Prompt: Transcribe, word for word, every line from the one containing "[42,849,151,863] Contribution ->" through the final line of the records, and omit the pictures.

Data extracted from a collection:
+++

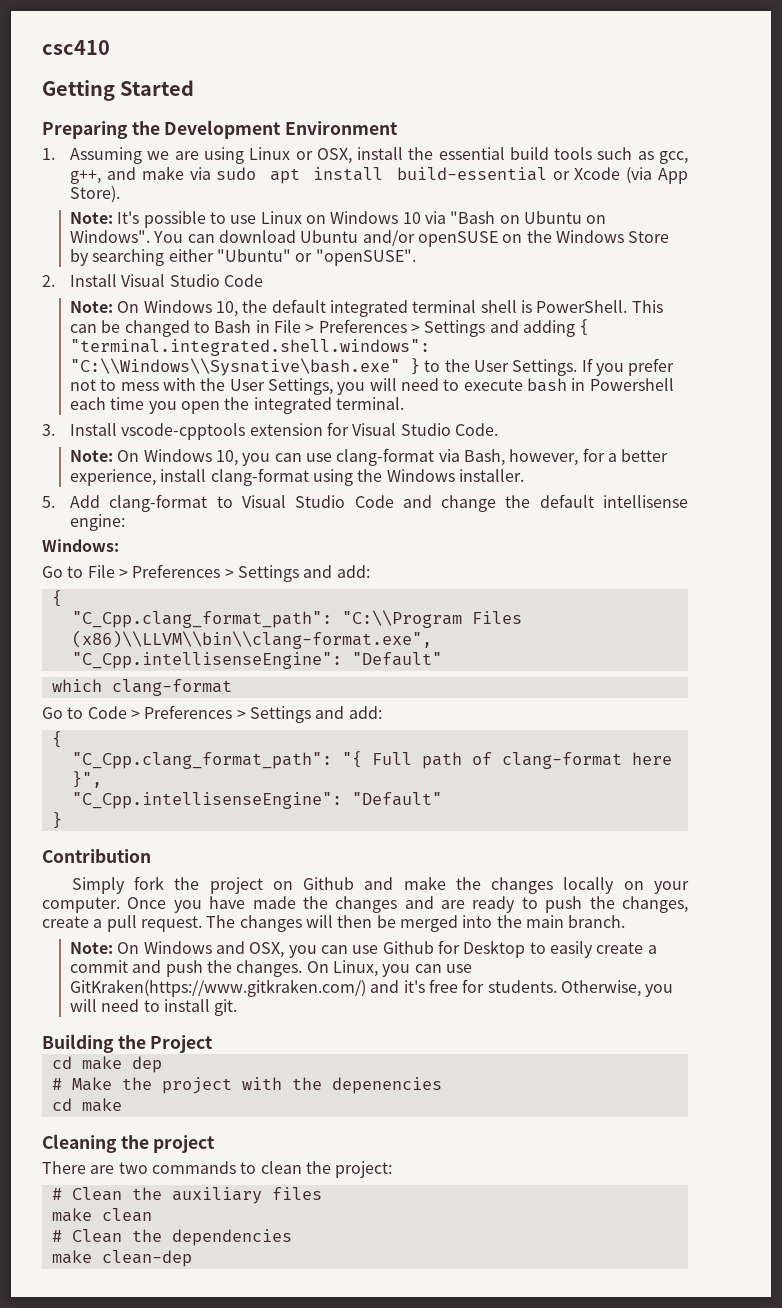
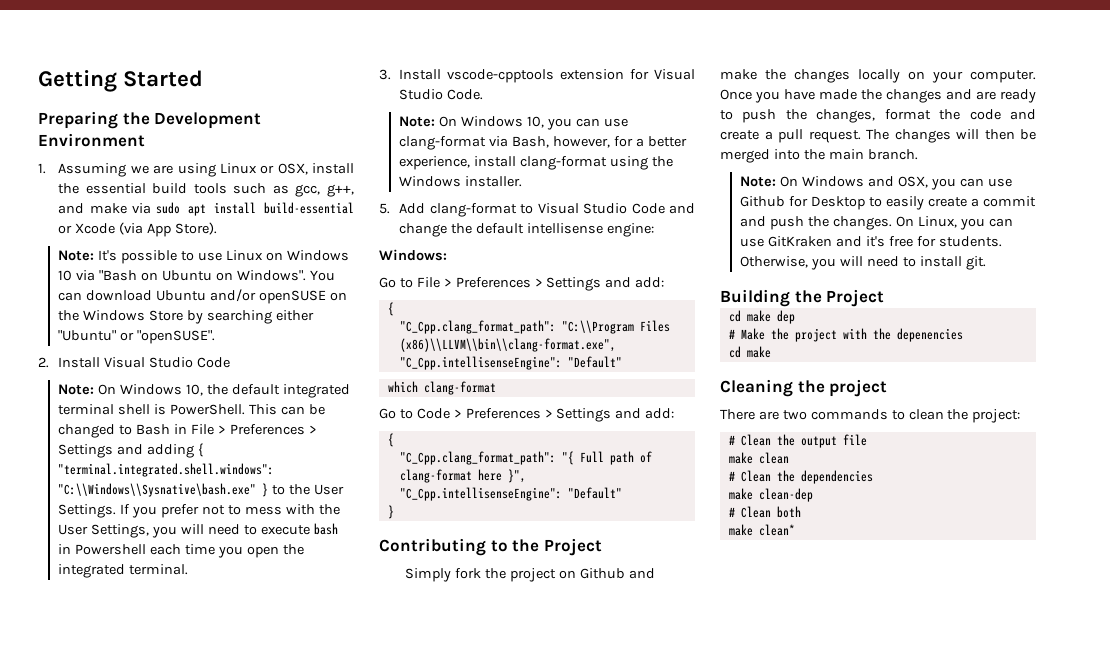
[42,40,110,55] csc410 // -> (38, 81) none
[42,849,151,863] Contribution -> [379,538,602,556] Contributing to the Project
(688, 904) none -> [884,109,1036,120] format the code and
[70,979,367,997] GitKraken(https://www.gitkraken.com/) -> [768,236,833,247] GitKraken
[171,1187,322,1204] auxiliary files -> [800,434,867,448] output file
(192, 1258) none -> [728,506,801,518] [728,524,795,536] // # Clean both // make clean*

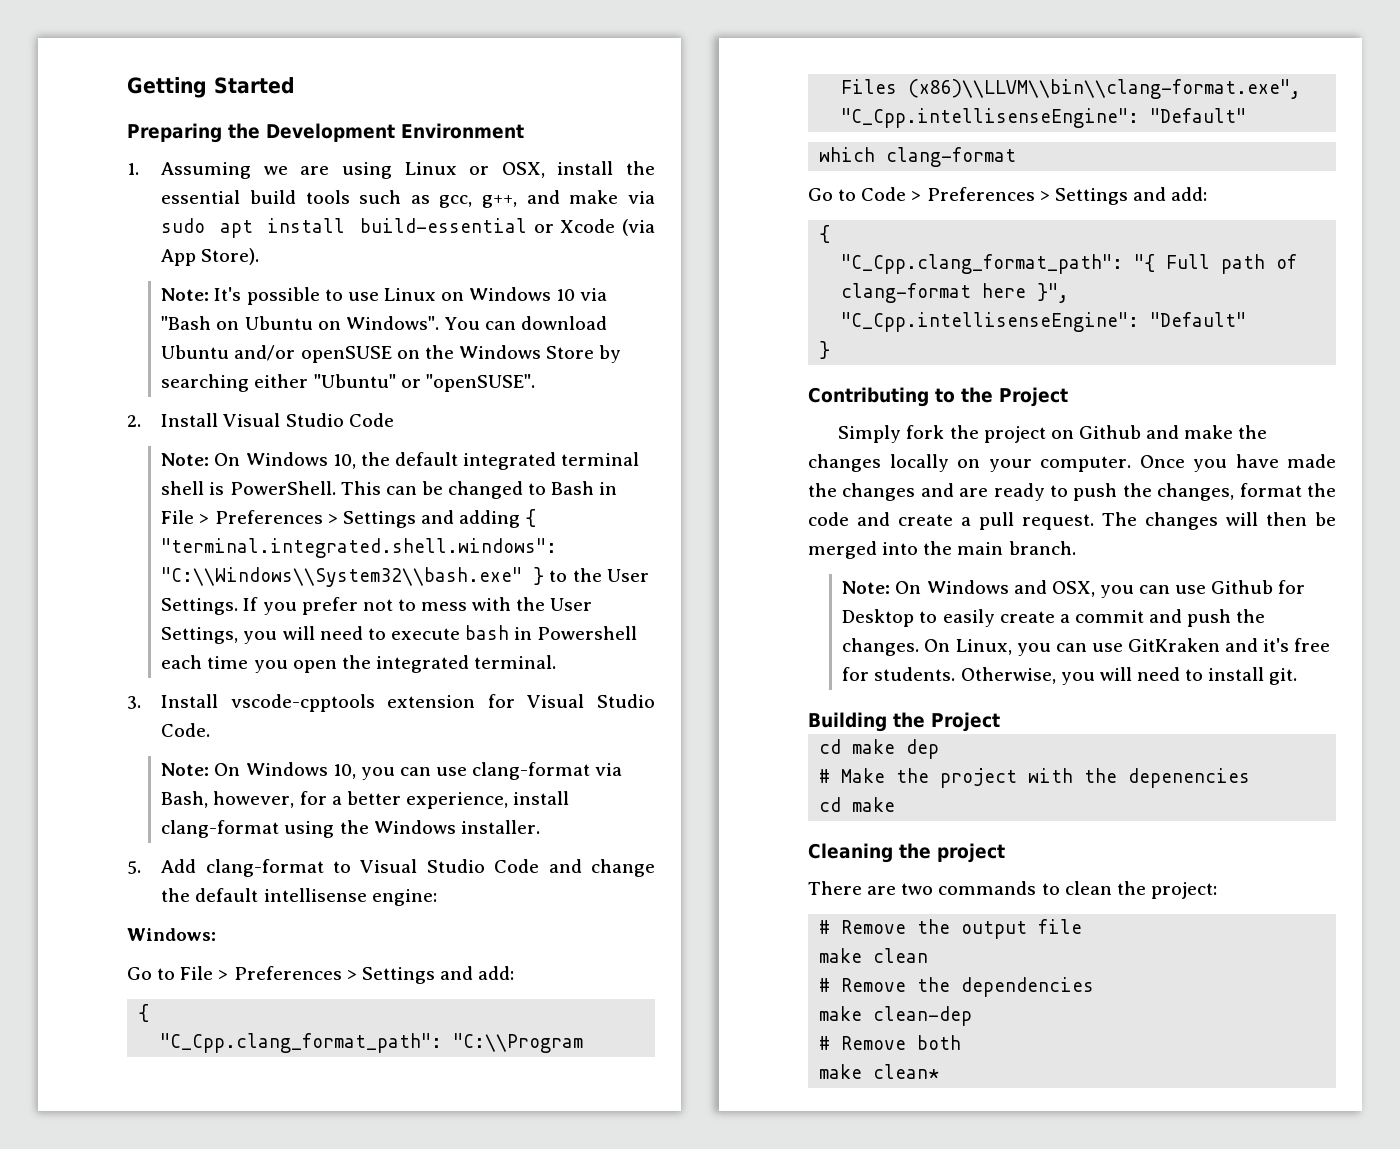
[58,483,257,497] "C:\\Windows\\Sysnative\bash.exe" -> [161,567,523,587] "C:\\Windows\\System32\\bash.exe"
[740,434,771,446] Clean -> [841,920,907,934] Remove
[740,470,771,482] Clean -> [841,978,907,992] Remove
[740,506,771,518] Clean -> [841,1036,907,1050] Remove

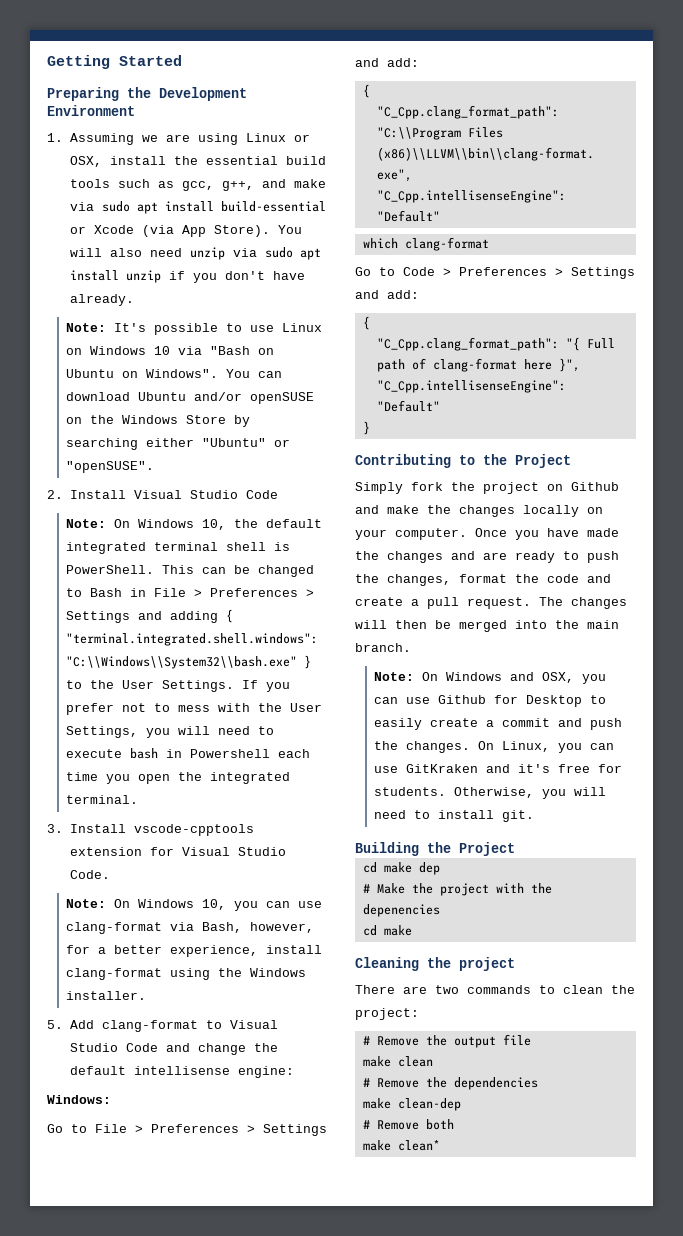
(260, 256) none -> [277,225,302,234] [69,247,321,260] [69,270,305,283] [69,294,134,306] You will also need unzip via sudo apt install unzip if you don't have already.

+++

Result of this task:
[42,849,151,863] Contribution -> [379,538,602,556] Contributing to the Project
(688, 904) none -> [884,109,1036,120] format the code and
[70,979,367,997] GitKraken(https://www.gitkraken.com/) -> [768,236,833,247] GitKraken
[171,1187,322,1204] auxiliary files -> [800,434,867,448] output file
(192, 1258) none -> [728,506,801,518] [728,524,795,536] // # Clean both // make clean*

[58,483,257,497] "C:\\Windows\\Sysnative\bash.exe" -> [161,567,523,587] "C:\\Windows\\System32\\bash.exe"
[740,434,771,446] Clean -> [841,920,907,934] Remove
[740,470,771,482] Clean -> [841,978,907,992] Remove
[740,506,771,518] Clean -> [841,1036,907,1050] Remove

(260, 256) none -> [277,225,302,234] [69,247,321,260] [69,270,305,283] [69,294,134,306] You will also need unzip via sudo apt install unzip if you don't have already.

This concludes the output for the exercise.